Beowulf – 2020 version

We can marvel at the way of the samurai of Japan, but for a heroic code of fearlessness and honour we can also look to Anglo-Saxon culture.
The introduction to this version of Beowulf, by Jonathan Kirby, is a section from the Seamus Heaney translation of Beowulf, the epic poem written in Old English, dating from about 800 C.E. and concerning the exploits of the Anglo-Saxon (or Geat) hero of that name. Excerpt voiced by Tristam Neal.
The warrior’s helmet on the stage backdrop is that of King Raedwald, buried at the place we now call Sutton Hoo, in the east of England, in about 750 C.E.
Percussion in this performance is by special guest Kordian Tetkov, a member of the very first incarnation of Kagemusha Taiko Group.


Whirligig

A “whirligig” is a toy that is whirled rapidly round, or a kind of merry-go-round; it’s also an ancient instrument of torture, consisting of a pivoted wooden cage in which the prisoner was spun round. The concept behind this piece is the action of turning the taiko logo (mitsu tomoe) into its Kagemusha Taiko form: the main players trace a line around three drums which form the circles in the centre of the tomoe. These are the lines of the “Celtic knot” that forms our logo, which is also very similar to a three figure shape seen in Breton and Celtic Christian calligraphy.

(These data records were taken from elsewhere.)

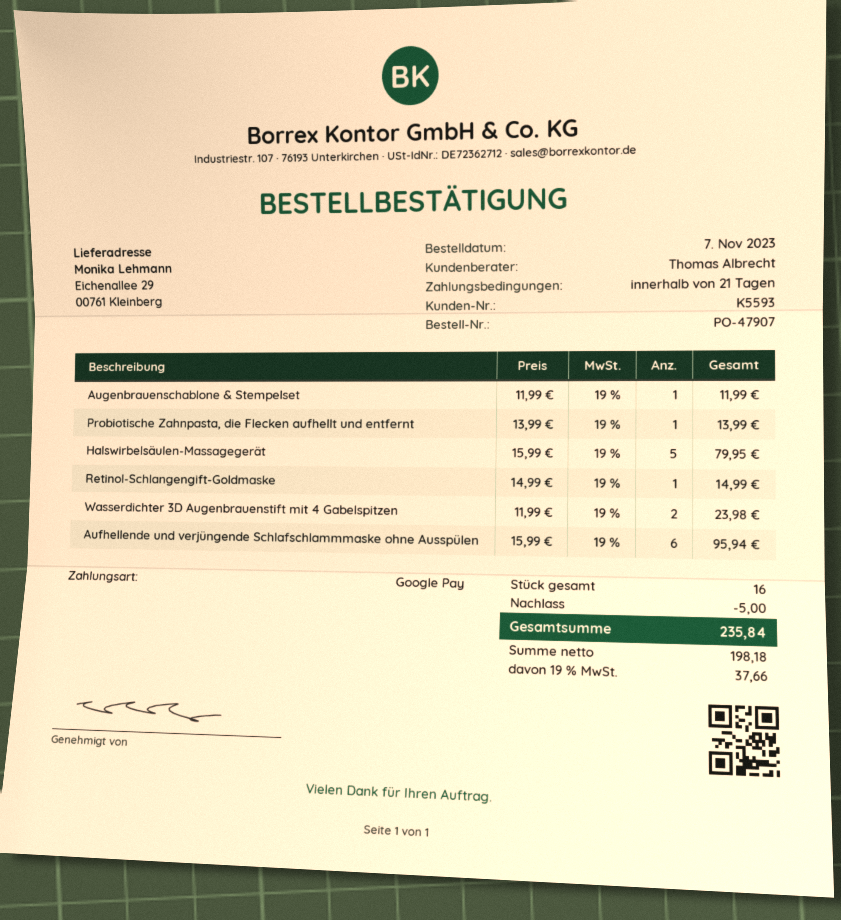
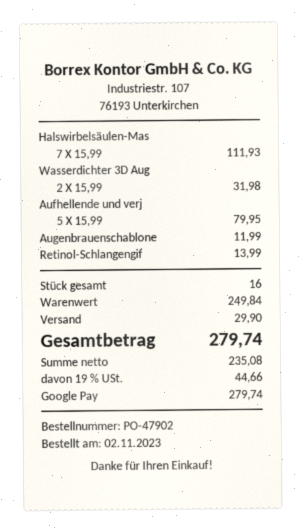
order number: PO-47907 -> PO-47902
order date: 2023-11-07 -> 2023-11-02
Probiotische Zahnpasta, die Flecken aufhellt und entfernt: 1 x 13.99 = 13.99 -> none
Halswirbelsäulen-Massagegerät: 5 x 15.99 = 79.95 -> 7 x 15.99 = 111.93
Retinol-Schlangengift-Goldmaske: 1 x 14.99 = 14.99 -> 1 x 13.99 = 13.99
Wasserdichter 3D Augenbrauenstift mit 4 Gabelspitzen: 2 x 11.99 = 23.98 -> 2 x 15.99 = 31.98
Aufhellende und verjüngende Schlafschlammmaske ohne Ausspülen: 6 x 15.99 = 95.94 -> 5 x 15.99 = 79.95
discount: 5.00 -> none
shipping: none -> 29.90
net: 198.18 -> 235.08
tax: 19% = 37.66 -> 19% = 44.66
total: 235.84 -> 279.74

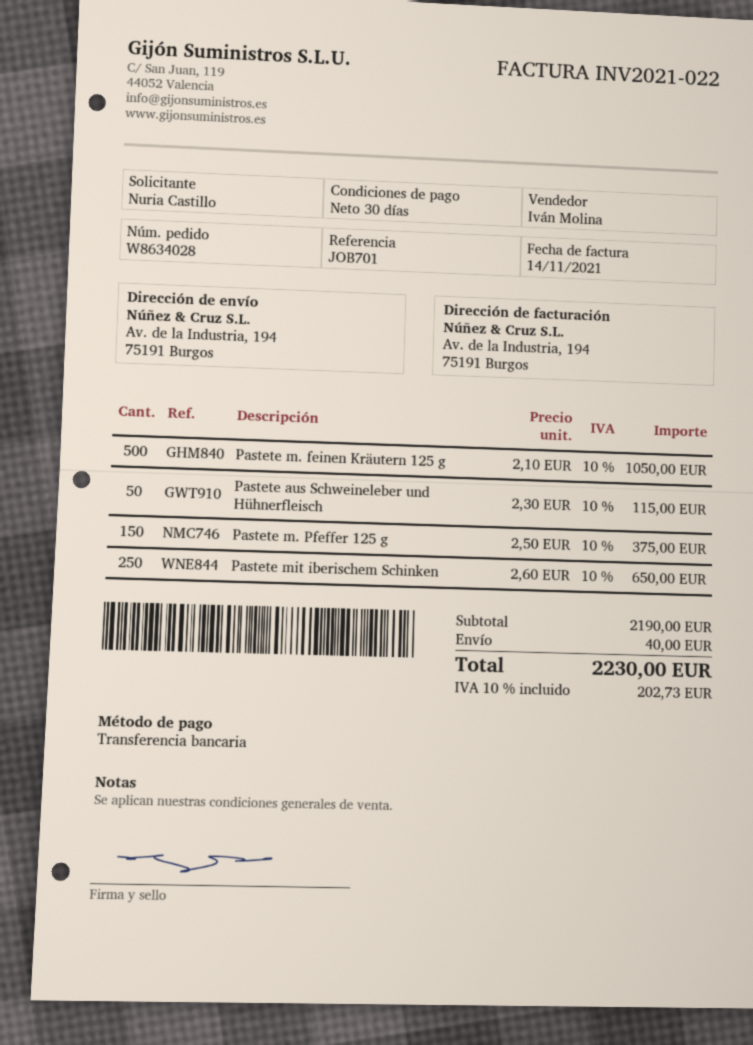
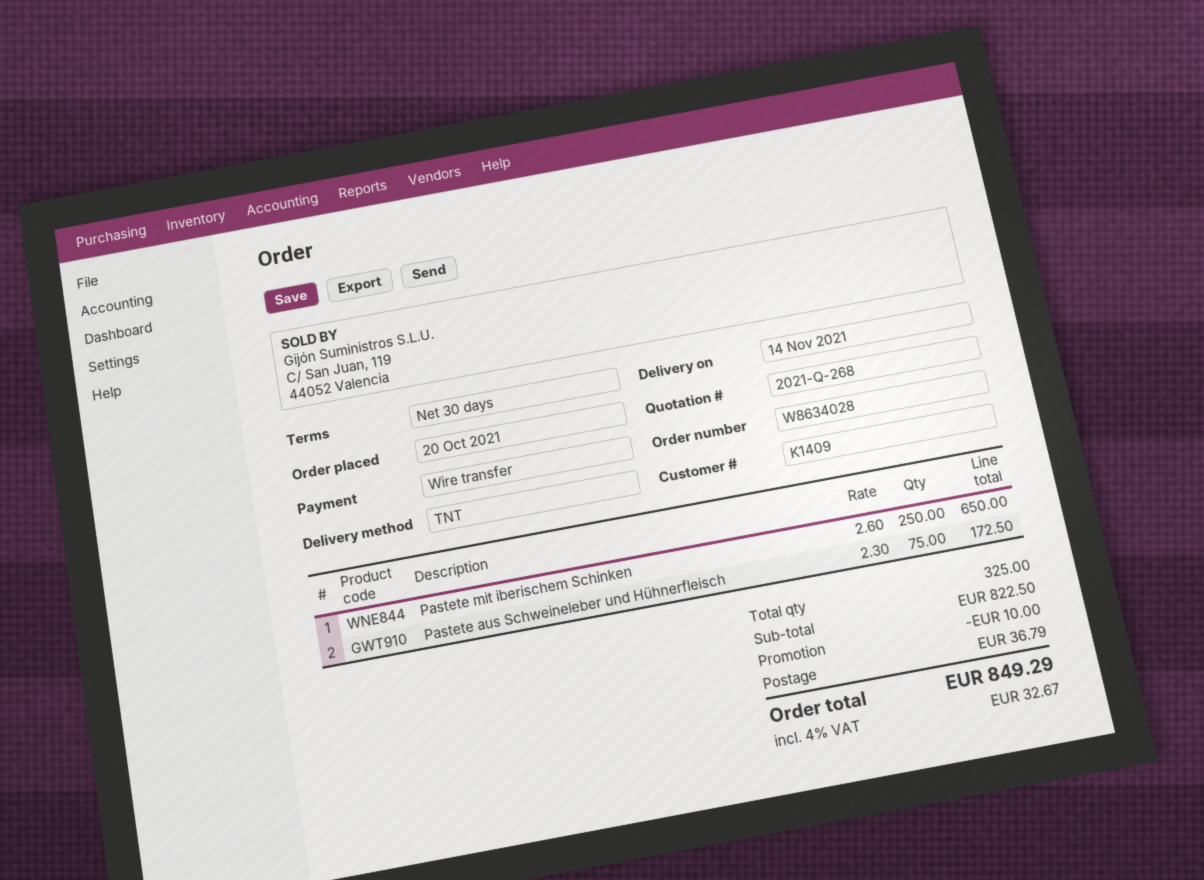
Pastete m. feinen Kräutern 125 g: 500 x 2.10 = 1050.00 -> none
Pastete aus Schweineleber und Hühnerfleisch: 50 x 2.30 = 115.00 -> 75 x 2.30 = 172.50
Pastete m. Pfeffer 125 g: 150 x 2.50 = 375.00 -> none
subtotal: 2190.00 -> 822.50
discount: none -> 10.00
shipping: 40.00 -> 36.79
tax: 10% = 202.73 -> 4% = 32.67
total: 2230.00 -> 849.29

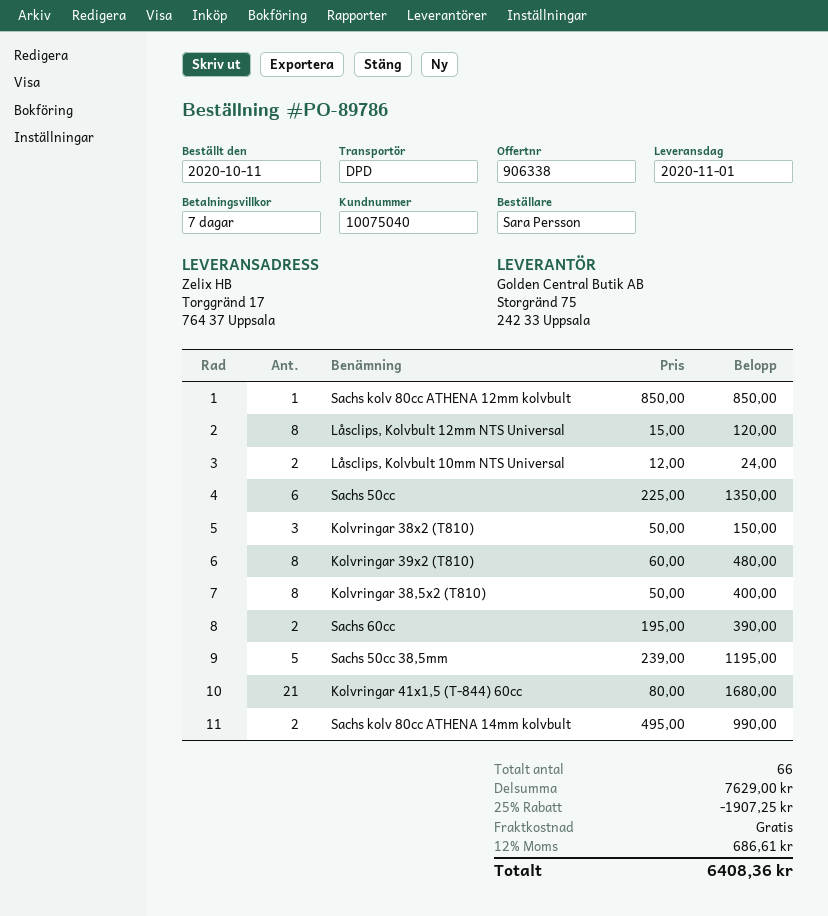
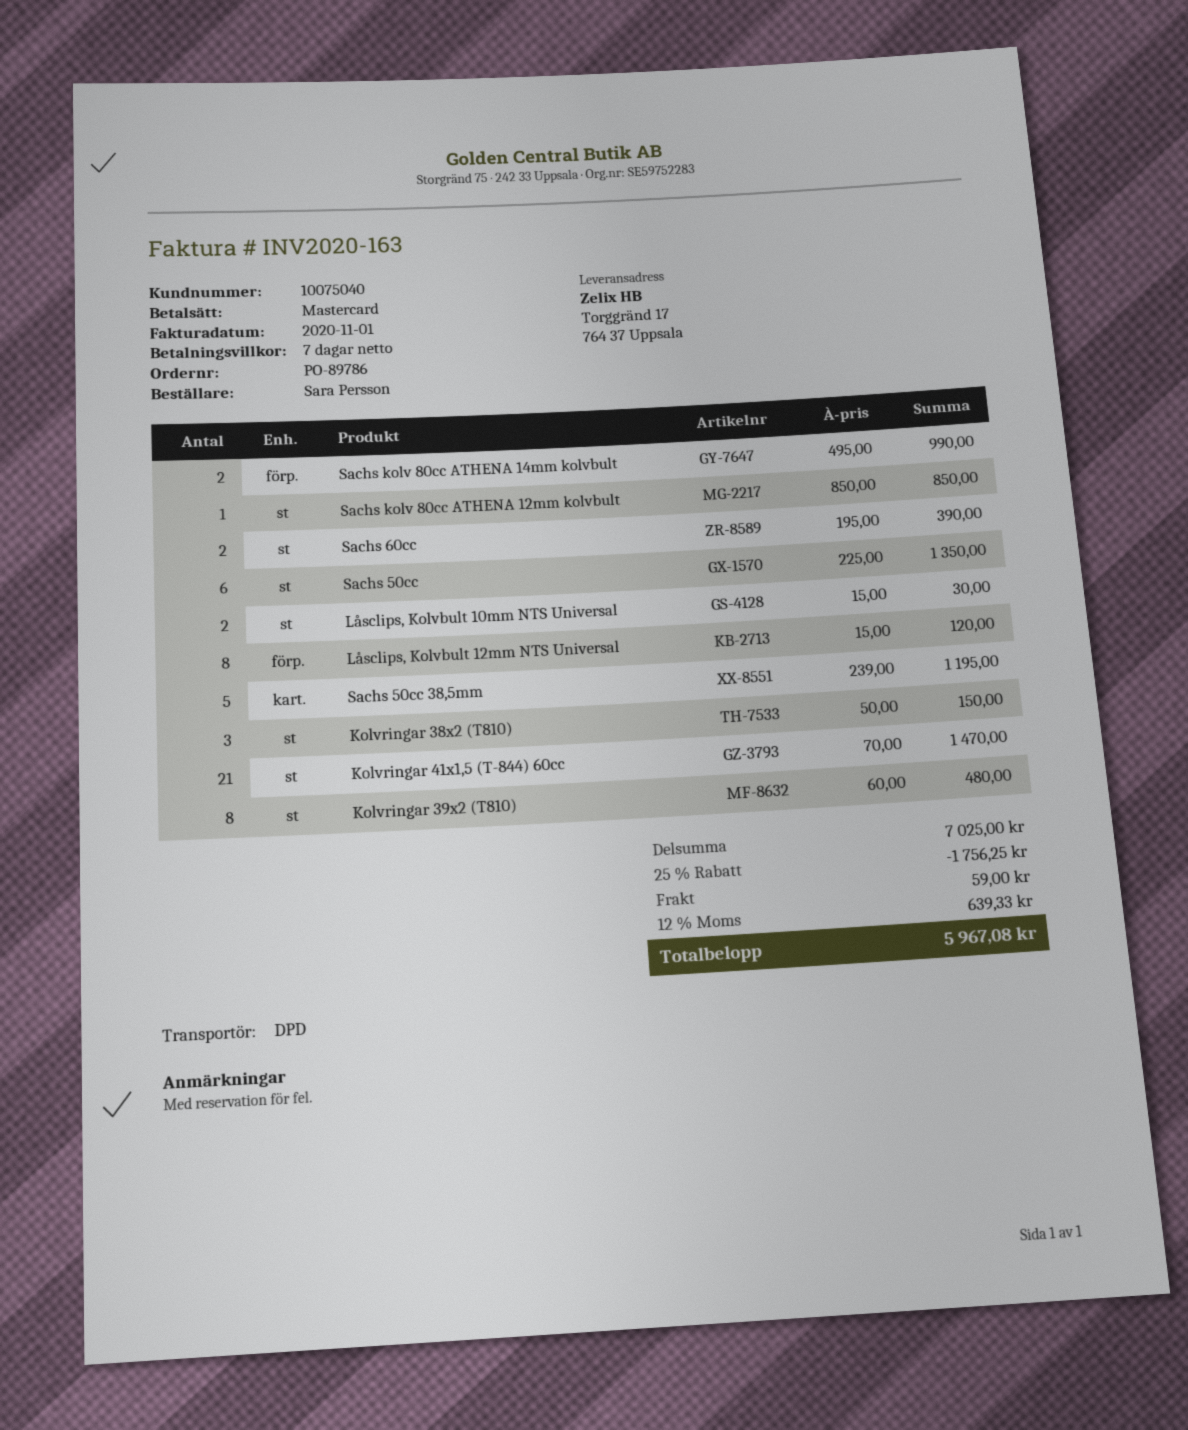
Låsclips, Kolvbult 10mm NTS Universal: 2 x 12.00 = 24.00 -> 2 x 15.00 = 30.00
Kolvringar 38,5x2 (T810): 8 x 50.00 = 400.00 -> none
Kolvringar 41x1,5 (T-844) 60cc: 21 x 80.00 = 1680.00 -> 21 x 70.00 = 1470.00
subtotal: 7629.00 -> 7025.00
discount: 25% = 1907.25 -> 25% = 1756.25
shipping: 0.00 -> 59.00
tax: 12% = 686.61 -> 12% = 639.33
total: 6408.36 -> 5967.08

This performance was recorded at Sidmouth International Folk Song and Dance Festival, and includes an opening dance by Great Western Morris.
 


 

SlipJig

Kagemusha Taiko perform “SlipJig” at the Taiko Nation concert(s) forming part of the 1st World Taiko Gathering, held in Los Angeles, August 2014. “SlipJig” is a composition based on the rhythms of an old English dance tune called “Sir Roger de Coverley”.
 
 
 
 
 
 
 
 


 

The Green Man

In this video, Kagemusha Junior Taiko Group perform The Green Man, by Jonathan Kirby, on the opening night of the 1st UK Taiko Festival, July 2005.

The Green Man is a blatantly pagan image that nonetheless appears in churches and cathedrals all over Europe, and beyond. The Green Man is the archetype of our relationship with nature, the communion or fusion between man and the vegetable world. To quote Mike Harding from his book on the subject, “All flesh is grass, and the Green Man, perhaps better than any other image, illustrates the principle of death and corruption, resurrection and rebirth.”